Creamy Garlic Parmesan Mushrooms

Velvety, savory, and endlessly spoonable, this rich mushroom dish pairs cremini mushrooms with garlic, herbs, and a creamy parmesan-enhanced sauce — thickened naturally using gelatin and konjac instead of starch. Serve as a luxurious side, a base for protein, or spooned over high-protein flatbreads. Bonus: it stores and reheats like a dream.
Course Side Dish
Cuisine European-inspired / High Power Diet
Prep Time 10 minutes
Cook Time 20 minutes
Total Time 30 minutes
Servings 6
Calories 180kcal

Ingredients

  • 2 lbs brown mushrooms cremini, sliced
  • 2 tbsp butter or avocado oil for dairy-free
  • 3 cloves garlic minced
  • tsp sea salt divided
  • ½ tsp black pepper
  • ½ tsp dried thyme or Italian seasoning
  • cups coconut cream or heavy cream unsweetened, no additives
  • 2 tbsp grated parmesan or nutritional yeast for dairy-free
  • ½ tsp konjac powder for thickening
  • 1 tsp unflavored gelatin bloomed in 1 tbsp cold water
  • 1 tbsp lemon juice or white wine vinegar
  • Optional: chopped fresh parsley for garnish

Instructions

  • 🍳 Step 1: Sauté Mushrooms
  • Heat butter in a large skillet over medium-high heat.
  • Add sliced mushrooms and ½ tsp salt.

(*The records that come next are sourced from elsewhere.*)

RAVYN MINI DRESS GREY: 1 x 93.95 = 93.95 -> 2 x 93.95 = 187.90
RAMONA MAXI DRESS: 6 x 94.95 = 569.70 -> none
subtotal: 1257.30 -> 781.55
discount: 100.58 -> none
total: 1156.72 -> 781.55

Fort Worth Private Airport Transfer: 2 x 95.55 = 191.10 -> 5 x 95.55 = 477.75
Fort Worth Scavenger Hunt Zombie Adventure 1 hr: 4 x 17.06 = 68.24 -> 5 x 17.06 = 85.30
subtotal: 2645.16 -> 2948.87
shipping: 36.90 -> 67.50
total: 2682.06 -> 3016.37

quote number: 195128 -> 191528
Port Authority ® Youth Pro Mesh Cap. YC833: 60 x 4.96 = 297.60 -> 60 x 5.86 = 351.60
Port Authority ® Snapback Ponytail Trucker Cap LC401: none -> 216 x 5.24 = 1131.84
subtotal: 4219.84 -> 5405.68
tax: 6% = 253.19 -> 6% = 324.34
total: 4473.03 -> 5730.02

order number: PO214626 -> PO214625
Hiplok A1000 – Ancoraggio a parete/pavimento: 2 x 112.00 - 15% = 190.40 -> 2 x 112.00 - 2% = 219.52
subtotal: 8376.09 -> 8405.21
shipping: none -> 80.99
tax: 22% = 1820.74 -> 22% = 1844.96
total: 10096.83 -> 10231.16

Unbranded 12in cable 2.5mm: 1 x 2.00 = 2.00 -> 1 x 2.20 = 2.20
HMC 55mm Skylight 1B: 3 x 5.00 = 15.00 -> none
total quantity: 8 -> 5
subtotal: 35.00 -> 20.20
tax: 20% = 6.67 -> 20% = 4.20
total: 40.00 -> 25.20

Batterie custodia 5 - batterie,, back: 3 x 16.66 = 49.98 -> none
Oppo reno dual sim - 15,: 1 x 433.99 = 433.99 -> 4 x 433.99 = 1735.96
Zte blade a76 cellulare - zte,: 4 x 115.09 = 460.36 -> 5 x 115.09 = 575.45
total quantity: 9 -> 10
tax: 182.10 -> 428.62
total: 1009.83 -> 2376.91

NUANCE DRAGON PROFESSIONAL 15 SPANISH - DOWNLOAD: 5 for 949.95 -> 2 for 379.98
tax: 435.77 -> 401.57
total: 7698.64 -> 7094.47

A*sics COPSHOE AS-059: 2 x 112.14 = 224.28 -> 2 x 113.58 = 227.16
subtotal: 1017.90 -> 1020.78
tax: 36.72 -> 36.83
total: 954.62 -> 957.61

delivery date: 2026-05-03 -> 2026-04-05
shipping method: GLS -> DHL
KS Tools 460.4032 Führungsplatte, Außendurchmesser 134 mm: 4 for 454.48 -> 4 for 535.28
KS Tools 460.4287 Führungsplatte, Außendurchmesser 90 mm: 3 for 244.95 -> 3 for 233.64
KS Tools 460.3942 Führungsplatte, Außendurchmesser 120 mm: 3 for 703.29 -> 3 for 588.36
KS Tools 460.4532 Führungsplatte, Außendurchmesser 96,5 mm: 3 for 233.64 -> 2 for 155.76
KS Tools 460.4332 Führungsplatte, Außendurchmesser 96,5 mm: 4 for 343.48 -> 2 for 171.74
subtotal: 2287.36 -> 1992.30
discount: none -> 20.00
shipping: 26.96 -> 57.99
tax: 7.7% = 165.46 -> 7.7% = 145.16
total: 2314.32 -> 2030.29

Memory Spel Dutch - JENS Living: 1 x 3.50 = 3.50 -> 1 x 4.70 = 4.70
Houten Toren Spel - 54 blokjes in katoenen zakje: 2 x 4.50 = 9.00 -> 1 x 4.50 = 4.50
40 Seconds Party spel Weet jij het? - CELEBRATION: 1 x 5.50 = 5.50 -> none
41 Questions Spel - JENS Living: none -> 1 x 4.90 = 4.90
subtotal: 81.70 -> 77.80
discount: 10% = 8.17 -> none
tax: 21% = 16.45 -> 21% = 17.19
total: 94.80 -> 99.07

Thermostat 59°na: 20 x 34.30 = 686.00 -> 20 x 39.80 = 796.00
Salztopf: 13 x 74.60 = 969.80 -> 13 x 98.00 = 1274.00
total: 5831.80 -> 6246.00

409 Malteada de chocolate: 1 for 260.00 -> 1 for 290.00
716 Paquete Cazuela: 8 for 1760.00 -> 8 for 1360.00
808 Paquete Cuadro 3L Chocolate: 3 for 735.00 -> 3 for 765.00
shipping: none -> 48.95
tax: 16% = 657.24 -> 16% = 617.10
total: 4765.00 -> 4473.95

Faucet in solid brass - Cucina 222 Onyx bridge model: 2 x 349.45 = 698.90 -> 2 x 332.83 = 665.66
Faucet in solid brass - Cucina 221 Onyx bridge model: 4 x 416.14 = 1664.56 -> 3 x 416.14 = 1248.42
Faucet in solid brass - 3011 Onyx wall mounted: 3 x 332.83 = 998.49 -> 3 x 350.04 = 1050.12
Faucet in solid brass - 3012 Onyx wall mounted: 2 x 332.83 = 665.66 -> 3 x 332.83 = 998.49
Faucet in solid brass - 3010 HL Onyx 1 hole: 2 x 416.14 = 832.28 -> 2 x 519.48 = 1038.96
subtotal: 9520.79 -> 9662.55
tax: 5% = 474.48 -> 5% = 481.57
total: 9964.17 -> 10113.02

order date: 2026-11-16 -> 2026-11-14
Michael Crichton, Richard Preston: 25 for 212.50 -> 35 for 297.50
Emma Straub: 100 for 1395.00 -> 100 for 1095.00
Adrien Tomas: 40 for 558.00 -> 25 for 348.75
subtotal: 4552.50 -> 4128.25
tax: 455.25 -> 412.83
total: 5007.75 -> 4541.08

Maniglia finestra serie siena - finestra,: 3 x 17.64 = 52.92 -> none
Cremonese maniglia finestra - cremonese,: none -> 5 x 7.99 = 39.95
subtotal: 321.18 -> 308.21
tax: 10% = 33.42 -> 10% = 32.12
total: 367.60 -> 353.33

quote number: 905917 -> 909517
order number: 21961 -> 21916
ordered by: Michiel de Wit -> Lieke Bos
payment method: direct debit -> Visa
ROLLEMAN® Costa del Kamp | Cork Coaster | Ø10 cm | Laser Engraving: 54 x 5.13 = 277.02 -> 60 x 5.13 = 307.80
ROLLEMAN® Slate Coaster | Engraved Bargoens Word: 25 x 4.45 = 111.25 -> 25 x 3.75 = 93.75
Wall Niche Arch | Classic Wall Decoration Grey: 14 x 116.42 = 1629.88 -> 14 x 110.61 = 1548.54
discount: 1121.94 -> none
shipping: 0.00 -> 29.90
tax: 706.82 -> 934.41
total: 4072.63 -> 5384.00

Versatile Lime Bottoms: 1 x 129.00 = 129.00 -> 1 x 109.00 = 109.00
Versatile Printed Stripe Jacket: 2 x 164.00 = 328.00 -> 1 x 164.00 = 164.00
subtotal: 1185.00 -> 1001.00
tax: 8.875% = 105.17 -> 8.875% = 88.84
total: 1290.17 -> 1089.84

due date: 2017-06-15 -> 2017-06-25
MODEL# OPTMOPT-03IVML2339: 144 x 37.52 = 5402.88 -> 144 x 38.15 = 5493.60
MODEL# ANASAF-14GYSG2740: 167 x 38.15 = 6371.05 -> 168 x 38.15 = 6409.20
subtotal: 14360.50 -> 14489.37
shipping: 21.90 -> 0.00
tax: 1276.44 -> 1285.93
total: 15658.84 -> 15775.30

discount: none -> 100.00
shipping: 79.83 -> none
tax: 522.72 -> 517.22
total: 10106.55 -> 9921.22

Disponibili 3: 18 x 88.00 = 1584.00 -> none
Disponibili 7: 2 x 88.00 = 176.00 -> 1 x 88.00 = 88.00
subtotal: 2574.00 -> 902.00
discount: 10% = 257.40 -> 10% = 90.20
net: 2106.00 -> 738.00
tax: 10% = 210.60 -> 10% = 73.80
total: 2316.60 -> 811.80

Cook uncovered, stirring occasionally, until moisture is released and mushrooms begin to brown (10–12 minutes).
  • 🧄 Step 2: Build Flavor
  • Add garlic, black pepper, and thyme. Cook 1–2 minutes until fragrant.
  • Lower heat to medium.
  • 🥄 Step 3: Cream & Thicken
  • Stir in coconut cream or heavy cream and remaining 1 tsp salt. Bring to a gentle simmer.
  • Sprinkle in konjac powder, stirring continuously to avoid clumping.
  • In a small dish, bloom gelatin in 1 tbsp cold water for 2–3 minutes. Then stir into the skillet until fully dissolved.
  • Add parmesan and lemon juice. Simmer 3–5 more minutes until sauce thickens and coats the mushrooms.

Notes

  • Taste and adjust seasoning if needed.
  • Garnish with parsley and serve warm.
  • Refrigerator: Up to 5 days in airtight container
  • Freezer: Up to 1 month (thaw gently and stir well when reheating)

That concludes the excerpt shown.